Las acciones del grupo de perfumes Puig han liderado los descensos del IBEX 35 y de la Bolsa española al caer el 13,44 %, tras anunciar que se han interrumpido, sin acuerdo, las conversaciones que mantenía con la firma estadounidense Estée Lauder para alcanzar una posible fusión.
La acción ha cerrado a 15,27 euros, lo que supone un grave revés para aquellos inversores que acudieron a su OPV de mayo 2024 atraídos por la calificación de OPV estrella que le dieron la mayoría de los analistas y expertos de la banca de inversión y que pagaron 24,50 euros por título para la felicidad de la familia Puig. Desde entonces, esos inversores pierden 9,26 euros por acción, casi el 38%.
Y lo que es más grave y quizás responda a la pregunta de la CNMV por qué en España hay tampoco interés por las salidas en Bolsa. En dos años, la acción de Puig solo estuvo los dos primeros meses de cotización, por el periodo de estabilización e intereses de la banca colocadora, por encima de los 24,50 euros de la venta pública y eso pese a que fue metido con calzador en el índice IBEX 35.
El 38% de caída desde la OPV de mayo de 2024

La multinacional española de fragancias, moda y cosmética Puig ha informado este jueves a la Comisión Nacional del Mercado de Valores (CNMV) de que han terminado las conversaciones con la estadounidense Estée Lauder para una potencial fusión sin haber alcanzado un acuerdo.
Puig se mantiene enfocada «en la ejecución de su estrategia y en continuar impulsando el crecimiento rentable en el conjunto de su cartera de marcas», ha señalado la compañía.
El pasado 23 de marzo, ambas empresas anunciaron que estaban negociando fórmulas para combinar sus negocios, una operación que habría dado lugar al tercer grupo del sector global de la cosmética, con un valor cercano a 35.000 millones de euros.
La decisión «no altera la hoja de ruta estratégica de Puig», ha asegurado la firma, que el año pasado batió su récord de ventas, con unos ingresos de 5.042 millones de euros, y registró un beneficio de 594 millones, un 11,8 % más que en el ejercicio anterior.
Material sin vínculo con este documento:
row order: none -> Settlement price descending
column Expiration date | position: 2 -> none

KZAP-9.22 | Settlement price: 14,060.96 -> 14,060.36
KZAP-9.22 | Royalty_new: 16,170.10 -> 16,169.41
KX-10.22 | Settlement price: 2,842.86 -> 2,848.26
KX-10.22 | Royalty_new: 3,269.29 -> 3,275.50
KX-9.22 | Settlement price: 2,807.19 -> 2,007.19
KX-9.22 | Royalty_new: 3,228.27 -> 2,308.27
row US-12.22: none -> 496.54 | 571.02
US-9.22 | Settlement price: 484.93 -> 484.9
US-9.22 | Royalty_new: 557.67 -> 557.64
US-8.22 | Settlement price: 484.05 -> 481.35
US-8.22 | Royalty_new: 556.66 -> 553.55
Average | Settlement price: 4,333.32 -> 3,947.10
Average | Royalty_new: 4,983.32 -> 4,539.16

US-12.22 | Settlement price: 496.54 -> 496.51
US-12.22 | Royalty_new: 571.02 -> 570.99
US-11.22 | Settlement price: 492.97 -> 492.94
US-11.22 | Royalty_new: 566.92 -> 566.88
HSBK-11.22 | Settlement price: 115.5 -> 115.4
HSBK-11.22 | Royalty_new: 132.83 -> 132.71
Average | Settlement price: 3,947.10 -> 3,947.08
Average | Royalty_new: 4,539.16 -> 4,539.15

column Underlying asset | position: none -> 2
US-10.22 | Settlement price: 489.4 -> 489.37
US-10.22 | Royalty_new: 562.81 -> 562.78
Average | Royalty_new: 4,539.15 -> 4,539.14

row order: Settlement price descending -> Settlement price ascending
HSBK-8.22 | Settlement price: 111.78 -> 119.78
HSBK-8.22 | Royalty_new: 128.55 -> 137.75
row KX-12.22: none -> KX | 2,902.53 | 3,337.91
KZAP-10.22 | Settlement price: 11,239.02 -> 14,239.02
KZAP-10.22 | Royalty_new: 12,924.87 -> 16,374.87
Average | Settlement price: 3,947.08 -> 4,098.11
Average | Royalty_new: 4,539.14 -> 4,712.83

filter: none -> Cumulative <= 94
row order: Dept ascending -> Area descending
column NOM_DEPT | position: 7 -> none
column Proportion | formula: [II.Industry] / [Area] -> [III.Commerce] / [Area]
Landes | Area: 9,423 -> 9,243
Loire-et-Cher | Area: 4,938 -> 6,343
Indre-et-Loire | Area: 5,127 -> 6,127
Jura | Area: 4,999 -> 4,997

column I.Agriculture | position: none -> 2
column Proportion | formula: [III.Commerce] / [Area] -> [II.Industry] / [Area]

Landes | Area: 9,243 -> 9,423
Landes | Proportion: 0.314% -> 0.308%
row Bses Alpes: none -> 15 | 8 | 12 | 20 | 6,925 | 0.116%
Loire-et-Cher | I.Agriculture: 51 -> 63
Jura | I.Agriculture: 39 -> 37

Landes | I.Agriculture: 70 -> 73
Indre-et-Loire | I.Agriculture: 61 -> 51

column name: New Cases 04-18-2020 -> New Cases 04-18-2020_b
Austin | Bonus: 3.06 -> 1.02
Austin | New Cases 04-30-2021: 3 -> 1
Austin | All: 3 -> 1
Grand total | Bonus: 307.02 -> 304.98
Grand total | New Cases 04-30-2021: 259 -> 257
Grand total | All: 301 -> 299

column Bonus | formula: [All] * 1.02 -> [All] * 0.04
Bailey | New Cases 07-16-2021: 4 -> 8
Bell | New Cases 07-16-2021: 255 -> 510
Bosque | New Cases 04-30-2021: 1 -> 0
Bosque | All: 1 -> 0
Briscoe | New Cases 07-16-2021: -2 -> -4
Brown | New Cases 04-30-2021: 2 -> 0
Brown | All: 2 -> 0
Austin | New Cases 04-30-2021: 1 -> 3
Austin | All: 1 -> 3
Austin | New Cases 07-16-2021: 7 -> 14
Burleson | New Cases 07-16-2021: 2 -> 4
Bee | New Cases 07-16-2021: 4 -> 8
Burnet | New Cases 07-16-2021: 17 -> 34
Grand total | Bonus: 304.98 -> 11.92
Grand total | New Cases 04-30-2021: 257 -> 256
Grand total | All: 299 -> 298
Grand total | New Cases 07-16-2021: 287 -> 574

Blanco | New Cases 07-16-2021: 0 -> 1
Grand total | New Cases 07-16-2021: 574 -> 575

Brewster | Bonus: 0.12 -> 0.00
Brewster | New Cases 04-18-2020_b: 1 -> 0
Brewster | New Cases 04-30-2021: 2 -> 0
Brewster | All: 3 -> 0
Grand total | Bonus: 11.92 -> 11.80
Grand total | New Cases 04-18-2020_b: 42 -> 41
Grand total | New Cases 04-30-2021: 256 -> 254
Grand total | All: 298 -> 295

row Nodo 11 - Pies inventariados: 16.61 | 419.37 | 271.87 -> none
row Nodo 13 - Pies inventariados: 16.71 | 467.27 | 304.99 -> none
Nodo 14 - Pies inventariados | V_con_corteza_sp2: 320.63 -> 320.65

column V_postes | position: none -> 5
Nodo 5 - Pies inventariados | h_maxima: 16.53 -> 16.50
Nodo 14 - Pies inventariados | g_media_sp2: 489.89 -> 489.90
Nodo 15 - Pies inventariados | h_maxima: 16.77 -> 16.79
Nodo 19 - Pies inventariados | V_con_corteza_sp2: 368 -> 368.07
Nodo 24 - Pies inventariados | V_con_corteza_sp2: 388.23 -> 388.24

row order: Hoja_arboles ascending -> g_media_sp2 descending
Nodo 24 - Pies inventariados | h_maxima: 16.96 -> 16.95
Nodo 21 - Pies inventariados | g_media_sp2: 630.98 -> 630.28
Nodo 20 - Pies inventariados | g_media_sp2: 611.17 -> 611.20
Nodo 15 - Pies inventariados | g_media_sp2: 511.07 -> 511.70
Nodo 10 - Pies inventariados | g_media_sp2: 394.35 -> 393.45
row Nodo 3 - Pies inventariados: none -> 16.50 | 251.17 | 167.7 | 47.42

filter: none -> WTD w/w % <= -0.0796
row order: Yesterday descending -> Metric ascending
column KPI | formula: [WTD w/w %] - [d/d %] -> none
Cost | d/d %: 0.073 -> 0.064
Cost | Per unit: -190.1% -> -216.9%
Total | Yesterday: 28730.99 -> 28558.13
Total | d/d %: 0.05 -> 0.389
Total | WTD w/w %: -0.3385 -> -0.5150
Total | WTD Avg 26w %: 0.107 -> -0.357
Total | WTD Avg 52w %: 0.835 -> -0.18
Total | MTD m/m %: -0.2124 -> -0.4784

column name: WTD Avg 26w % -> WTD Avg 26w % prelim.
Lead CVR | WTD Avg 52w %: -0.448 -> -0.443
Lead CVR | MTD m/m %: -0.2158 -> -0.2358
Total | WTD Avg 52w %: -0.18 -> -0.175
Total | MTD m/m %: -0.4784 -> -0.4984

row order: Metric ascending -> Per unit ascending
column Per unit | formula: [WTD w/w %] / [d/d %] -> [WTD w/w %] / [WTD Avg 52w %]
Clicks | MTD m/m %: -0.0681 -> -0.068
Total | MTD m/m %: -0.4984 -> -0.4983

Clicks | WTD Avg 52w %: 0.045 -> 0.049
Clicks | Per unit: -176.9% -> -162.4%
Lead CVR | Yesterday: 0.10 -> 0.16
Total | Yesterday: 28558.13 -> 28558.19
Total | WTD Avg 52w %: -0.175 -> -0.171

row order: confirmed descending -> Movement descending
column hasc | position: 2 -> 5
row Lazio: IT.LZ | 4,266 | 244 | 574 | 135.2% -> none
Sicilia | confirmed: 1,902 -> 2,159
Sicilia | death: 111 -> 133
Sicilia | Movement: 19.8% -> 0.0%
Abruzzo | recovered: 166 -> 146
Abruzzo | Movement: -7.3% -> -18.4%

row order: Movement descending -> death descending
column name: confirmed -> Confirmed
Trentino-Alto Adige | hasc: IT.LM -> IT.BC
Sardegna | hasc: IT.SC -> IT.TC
Una trayectoria de crecimiento de Puig
La compañía ha subrayado que cuando confirmó los contactos con Estée Lauder ya advirtió de que «no existían garantías sobre la operación ni sobre sus términos».
«Valoramos las enriquecedoras conversaciones que se han mantenido con The Estée Lauder Companies», ha afirmado hoy en un comunicado el consejero delegado, José Manuel Albesa, que ha resaltado que Puig «cuenta con una sólida trayectoria de crecimiento, por encima del mercado de la belleza ‘premium'».
La «sólida estructura de capital» de la compañía otorga «flexibilidad para acometer un amplio abanico de alternativas estratégicas alineadas con nuestras prioridades a largo plazo», ha agregado Albesa, que desde marzo sustituye como CEO a Marc Puig, que por su parte se mantiene como presidente ejecutivo.
«Continuaremos aplicando un enfoque altamente selectivo y orientado a la creación de valor en M&A (fusiones y adquisiciones), para seguir complementando nuestro portfolio», ha señalado el consejero delegado.
Ha recalcado asimismo que confía en la «fortaleza» de Puig como compañía independiente para «generar valor a largo plazo».